Segment Start: RAW DATA
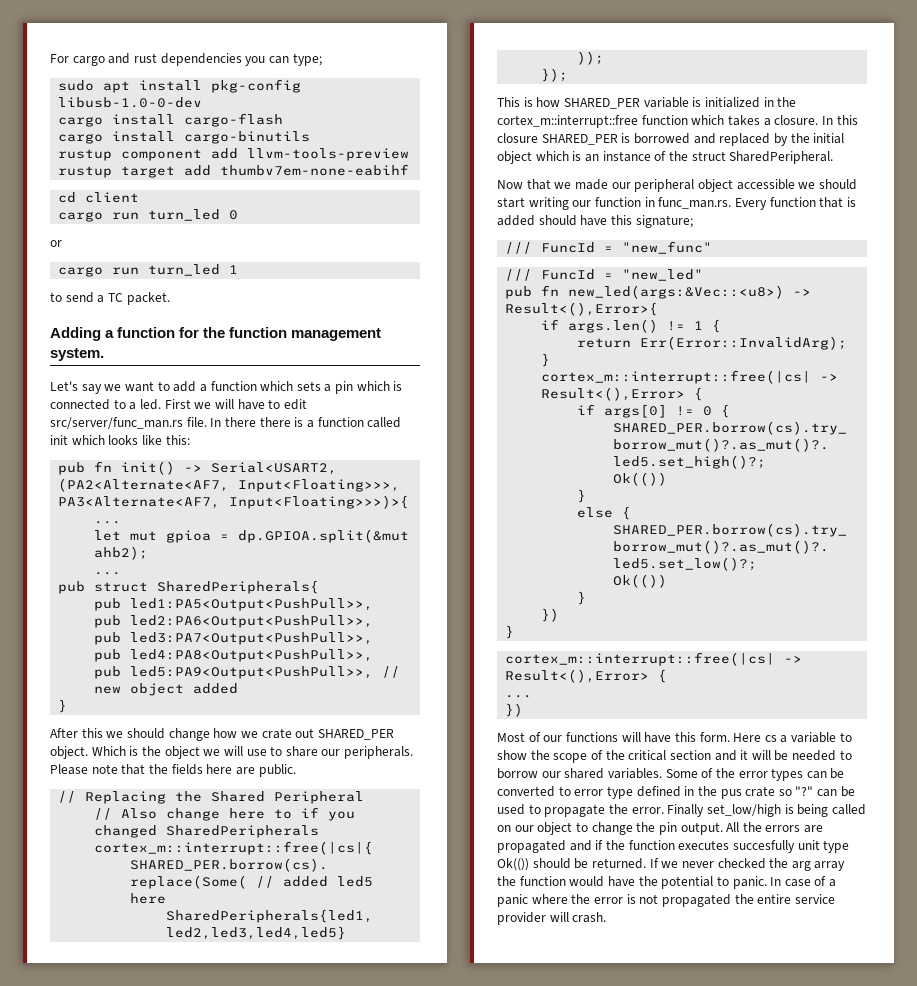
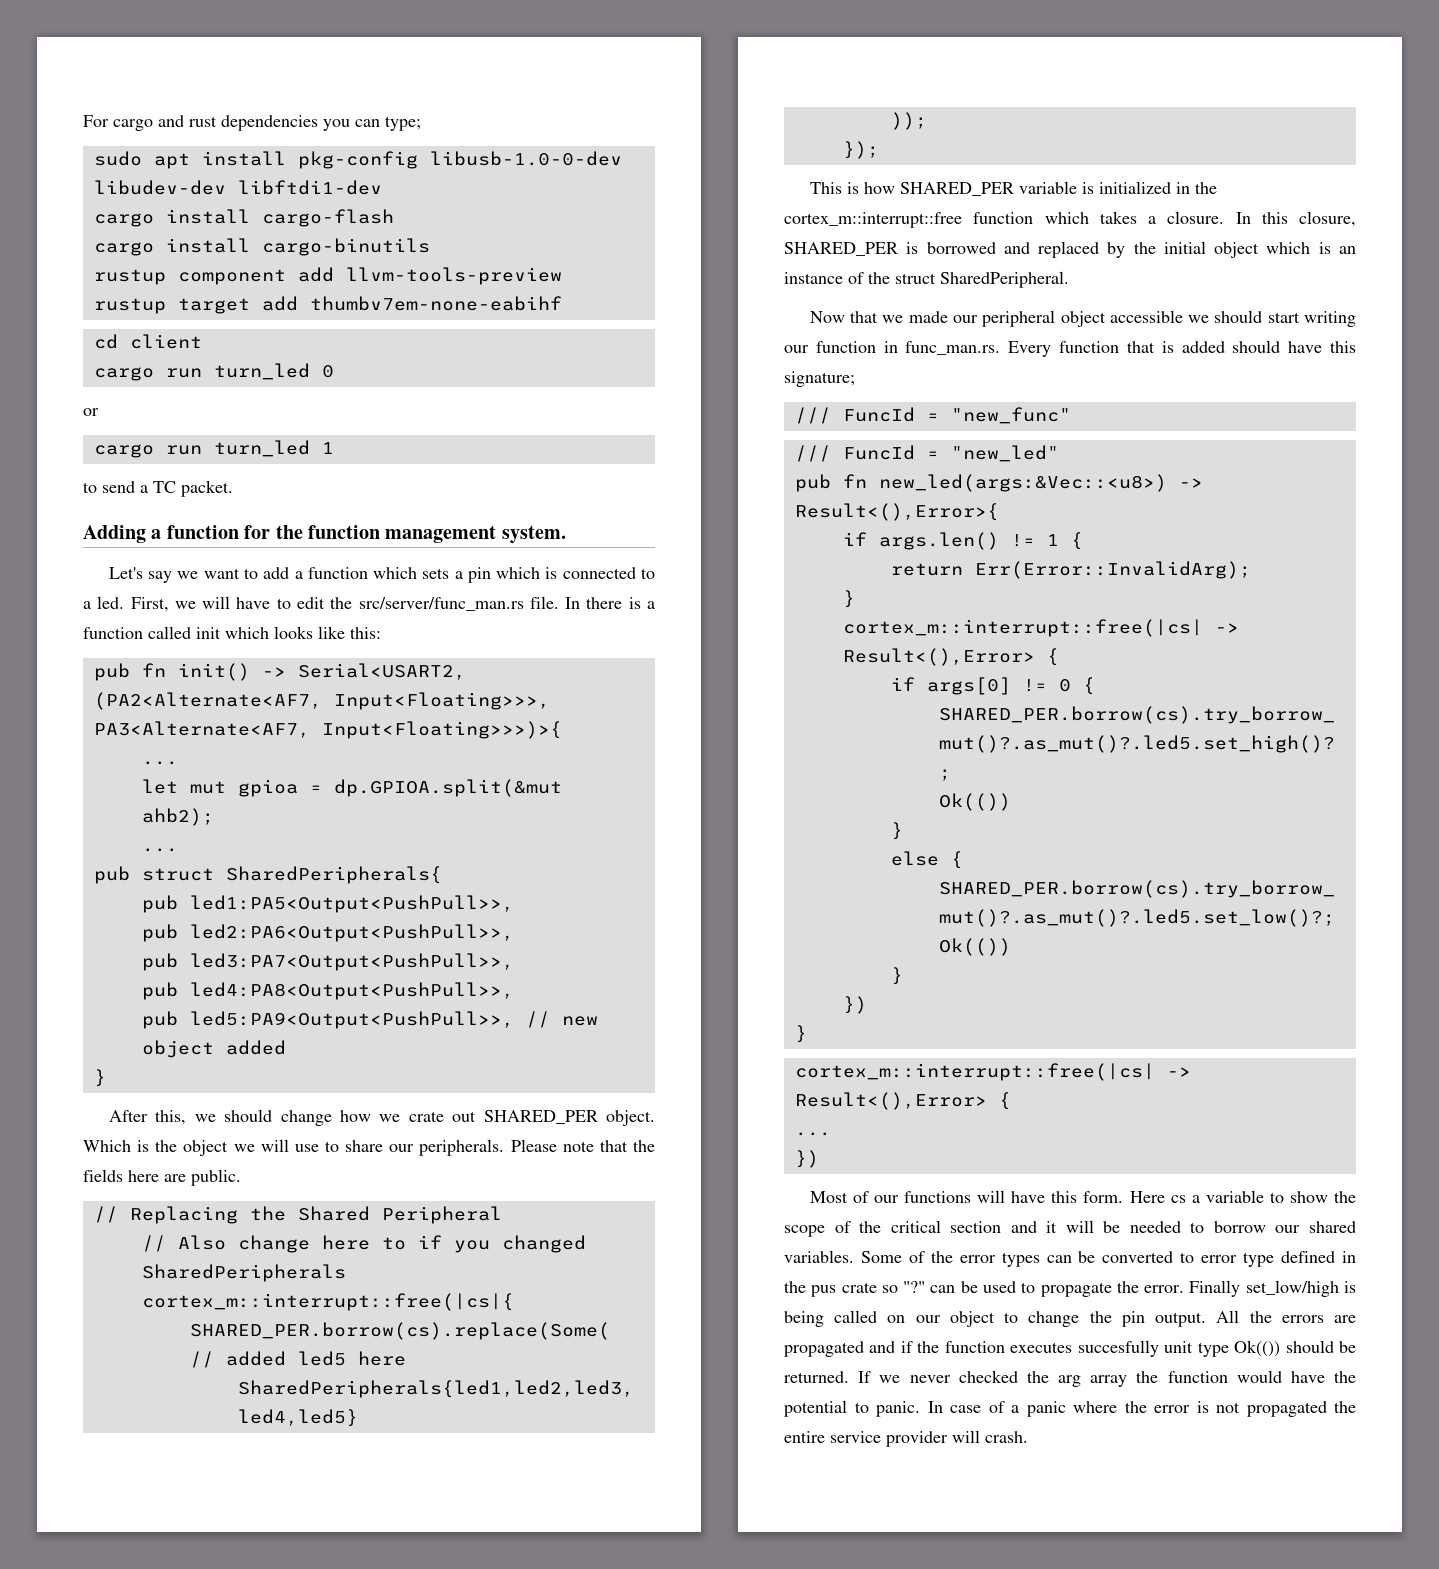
(203, 102) none -> [93,180,382,195] libudev-dev libftdi1-dev
[164,399,191,409] First -> [130,597,169,612] First,
(307, 404) none -> [330,597,353,609] the
[259,417,291,427] there -> (623, 603) none
[81,728,103,738] this -> [155,1110,187,1125] this,
[497,133,538,143] closure -> [1299,211,1356,227] closure,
Segment End: RAW DATA
WHAT THE TASK ASKS →
What you return must match the entries above exactly, apart from the pictures, which are left out.

RESPONSE FOR THIS EXERCISE →
(203, 102) none -> [93,180,382,195] libudev-dev libftdi1-dev
[164,399,191,409] First -> [130,597,169,612] First,
(307, 404) none -> [330,597,353,609] the
[259,417,291,427] there -> (623, 603) none
[81,728,103,738] this -> [155,1110,187,1125] this,
[497,133,538,143] closure -> [1299,211,1356,227] closure,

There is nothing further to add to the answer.